The exclusion procedure was performed as follows: a total of 228 patients met SPN diagnostic criteria, in which 228 patients, 26 cases with nodule diameter less than 6 mm, 7 cases associated with history of chest surgery, and 13 cases with metastases. Finally, a total of 46 SPN patients were excluded from these criteria, while 182 patients with SPN were recruited in this study. All malignant nodules were diagnosed by histopathological examination. All benign nodules were confirmed by either histopathology or clinical follow-up. Biopsy or surgical excision was performed when PET/CT indicated malignancy or was difficult to characterize, or nodule enlargement was observed during follow-up, or clinical assessment was suspicious of malignancy.
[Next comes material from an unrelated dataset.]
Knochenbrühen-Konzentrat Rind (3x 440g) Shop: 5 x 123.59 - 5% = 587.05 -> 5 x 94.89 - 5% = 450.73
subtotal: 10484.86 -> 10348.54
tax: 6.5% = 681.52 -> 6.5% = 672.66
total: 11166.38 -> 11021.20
Clinical follow-up as listed below suggested benign nodules: a significant reduction in the volume of the lesion or a complete reduction or complete regression of the lesion after anti-inflammatory or anti-tuberculosis treatment. When the follow-up findings of SPN indicated a clinical and radiological stability for at least 2 years, the diagnosis of benign nodules was established.[17,18] TNM staging, 8th edition of lung tumors guided that a lesion with diameter less than or equal to 10 mm was defined as T1a, 11 to 20 mm as T1b and 21 to 30 mm as T1c.[16] In this study, patients were divided into 3 groups according to the diameter of the nodule: the diameter of greater than or equal to 6 mm and less than or equal to 10 mm into the group A, a total of 26 patients; diameter greater than 10 mm and less than or equal to 20 mm into the group B, a total of 76 patients; The diameter of more than 20 mm and less than or equal to 30 mm into the group C, a total of 80 patients.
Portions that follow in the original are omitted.